CCS Combo 1 charger guide for US drivers. Covers compatibility, charging speeds, the NACS transition, adapters, and troubleshooting fast charging errors.

CCS Combo 1, also written as CCS1 or simply CCS in the US market, is the tall, stacked plug you have seen at every Electrify America, EVgo, and ChargePoint DC fast charging station since 2018. It looks bulky because it is bulky. The design takes a J1772 plug and bolts two large DC power pins underneath it, which is exactly how the standard got built and why it feels like wrestling a brick in cold weather.

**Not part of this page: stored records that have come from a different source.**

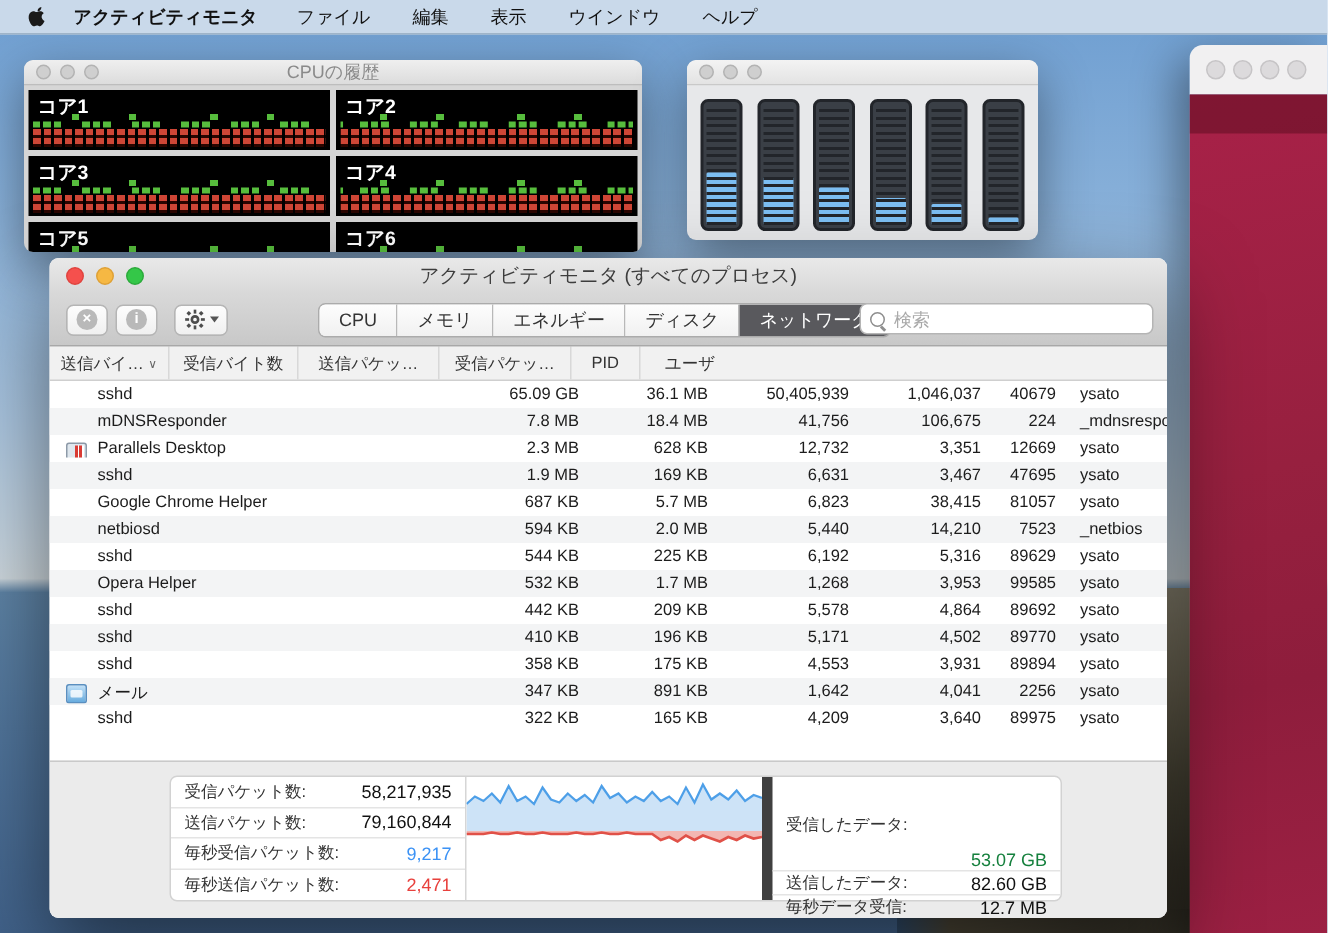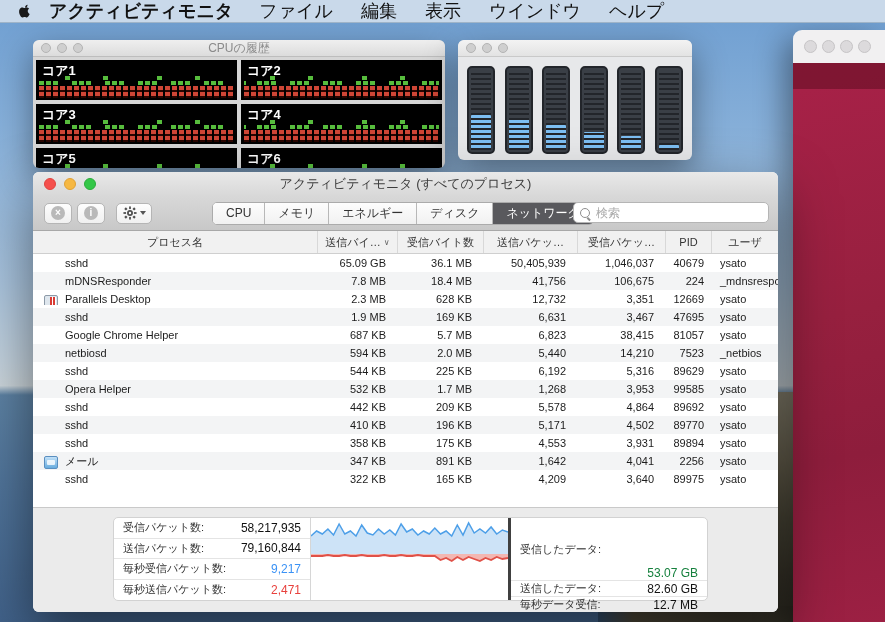"アクティビティモニタ" .menubar { font-size: 18px -> 12px }
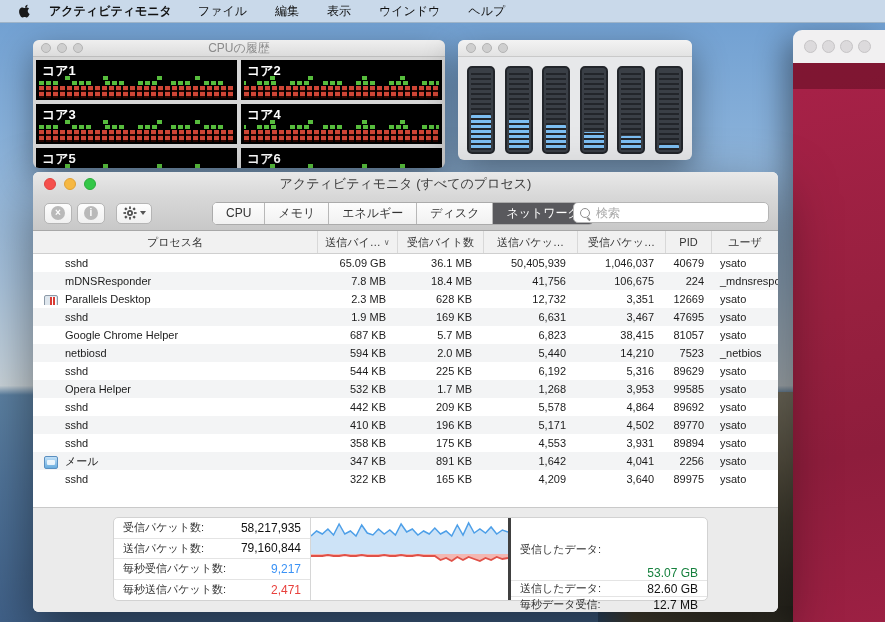"CPUの履歴" .cpu-history { left: 33px -> 16px }
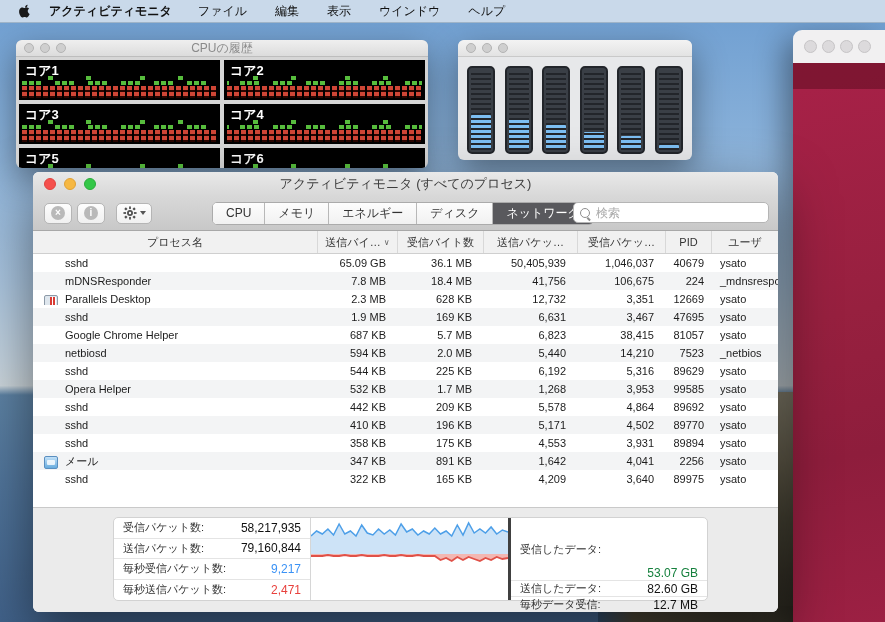"プロセス名" div.th { html: <div> <span>プロセス名</span> </div> -> none }
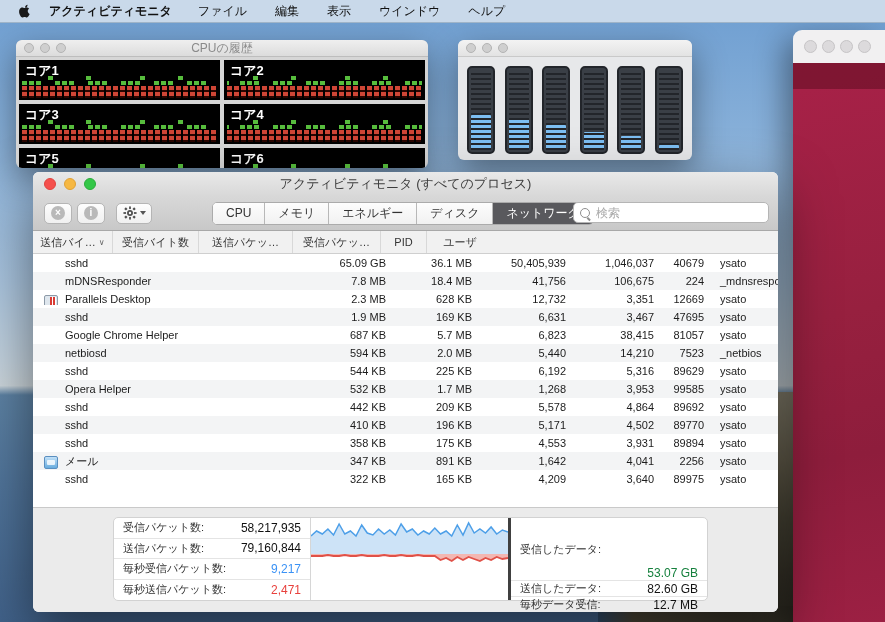"受信したデータ:" .statcol.right { border-left: 3px solid #404040 -> 7px solid #404040 }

This guide explains what CCS1 actually does, why NACS in North America is replacing it, whether your CCS1 car is about to become a paperweight, and how to keep fast charging smooth during the transition.

Table of Contents

What CCS Combo 1 Is and How It Got Here

CCS stands for Combined Charging System. The Combo 1 version is the North American variant, built around the SAE J1772 AC plug, which is already standard here. A consortium of German and American automakers created the standard in 2011 as a direct response to the Japanese CHAdeMO standard, which had a head start in DC fast charging.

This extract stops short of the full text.